En plus de la guerre psychologique que nous impose le régime en coupant tout accès vers le monde extérieur, il existe d’autres moyens de nous terroriser. Je ne vais pas entrer dans les détails maintenant mais pas plus tard qu’hier matin, notre maison a reçu un appel téléphonique tous les quarts d’heure. Le numéro qui s’affichait sur le combiné comportait de nombreux zéro à la fin, une méthode typique des services secrets, qui cherchaient à entrer en contact avec nous. Nous n’avons bien évidemment pas répondu. De toute façon, j’avais pris soin de cacher tous mes films ainsi que d’autre matériel ailleurs que chez nous. Le sentiment d’insécurité est néanmoins omniprésent. Comme tant d’autres à travers la ville, notre maison est devenue une sorte de salle de rédaction clandestine avec beaucoup d’allées et venues, de gens qui travaillent, envoient des emails, et dorment où ils peuvent. Nous avons décidé, pourtant, de mettre un frein à tout ceci, maintenant que Facebook, Twitter, Youtube et le réseau de blogs nous ont permis de montrer notre résistance au monde entier. Mais nous redoutons beaucoup que la pression psychologique, les disparitions, et les arrestations reprennent de plus belle.
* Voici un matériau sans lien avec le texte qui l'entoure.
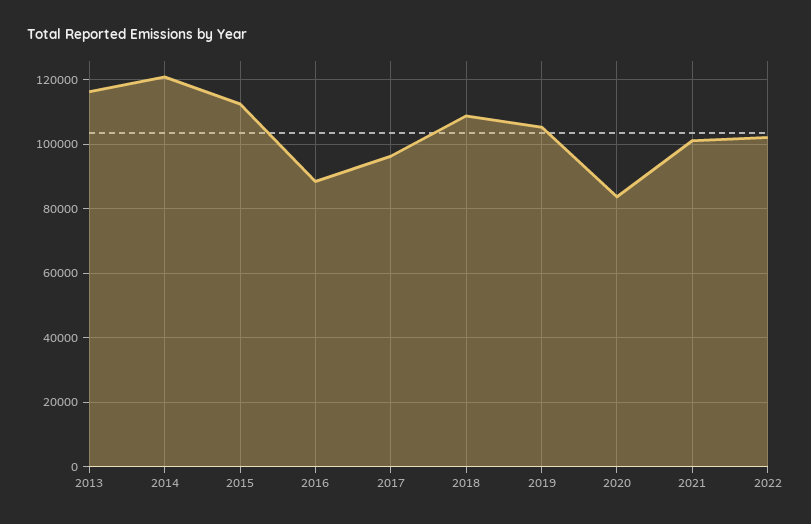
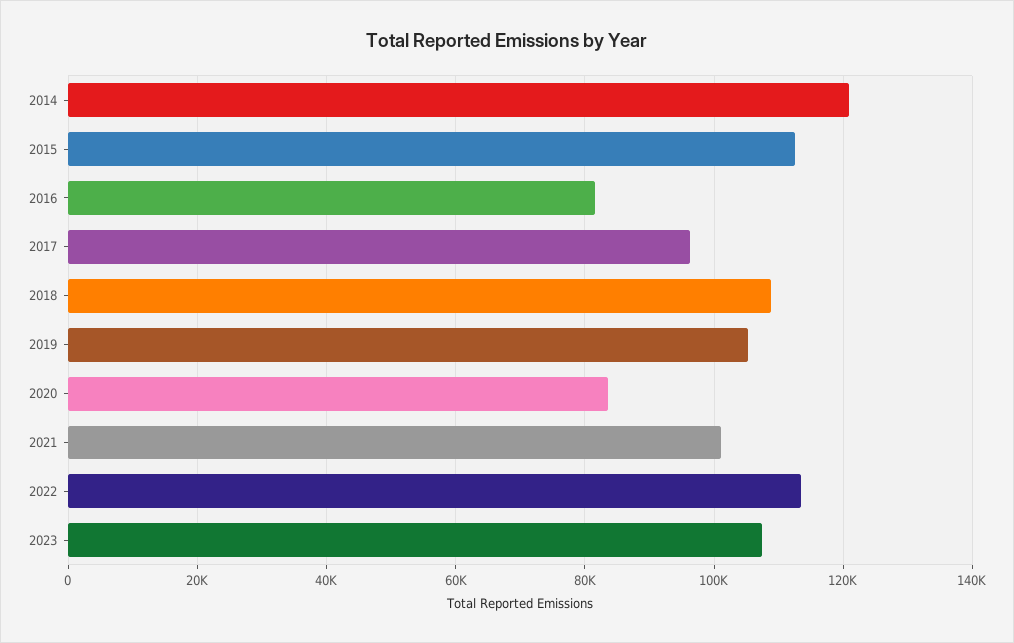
2013: 116000 -> none
2016: 88000 -> 82000
2022: 102000 -> 114000
2023: none -> 108000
La nuit dernière, les Bassijis ont tourné dans tout le quartier, forçant des maisons pour réquisitionner des paraboles satellite. Nous nous sommes débarrassés de beaucoup de choses, en cachant d’autres. La paranoïa est en train de s’installer progressivement, c’est très palpable. La dernière rumeur à la mode indique que les réformateurs et autres leaders politiques envisagent de cesser de s’opposer au Guide Suprême. C’est déprimant. Il y a pourtant de quoi faire lâcher la mainmise de Khamenei sur le peuple, et sur la structure de la République. Il y a aussi de quoi faire trembler les piliers de la Révolution de 1979.

Aujourd’hui, plusieurs rapports nous parviennent, faisant état de cinq cents arrestations, parmi lesquelles des leaders politiques, des étudiants, des activistes, des journalistes et toute personne suspectée de dissidence. L’Ambassade de France à Téhéran a été attaquée. Quinze membres de notre association de réalisateurs de documentaires ont été arrêtés, en dépit de leur autorisation officielle de filmer dans les rues. La plupart d’entre eux ont été frappés par des policiers en civil ou des Bassijis, et leurs maisons ont été fouillées. La répression est violente. Je songe à fuir, avant qu’il ne soit trop tard. Nous essayons d’élaborer des stratégies, d’être pragmatiques et intelligents. La situation est vraiment difficile.

Deux rassemblements sont prévus aujourd’hui. Une marche funèbre au sud de la ville, sur la place Khomenei, et une veillée aux chandelles dans le nord ce soir. Apparemment, les manifestations d’hier soir n’ont pas dégénéré, mais peut-être nous manque t-il des informations. En revanche, des affrontements ont eu lieu en province.

Nous ne savons pas ce que nous allons devenir.

B.

Traduction : Vincent Le Leurch pour Basta!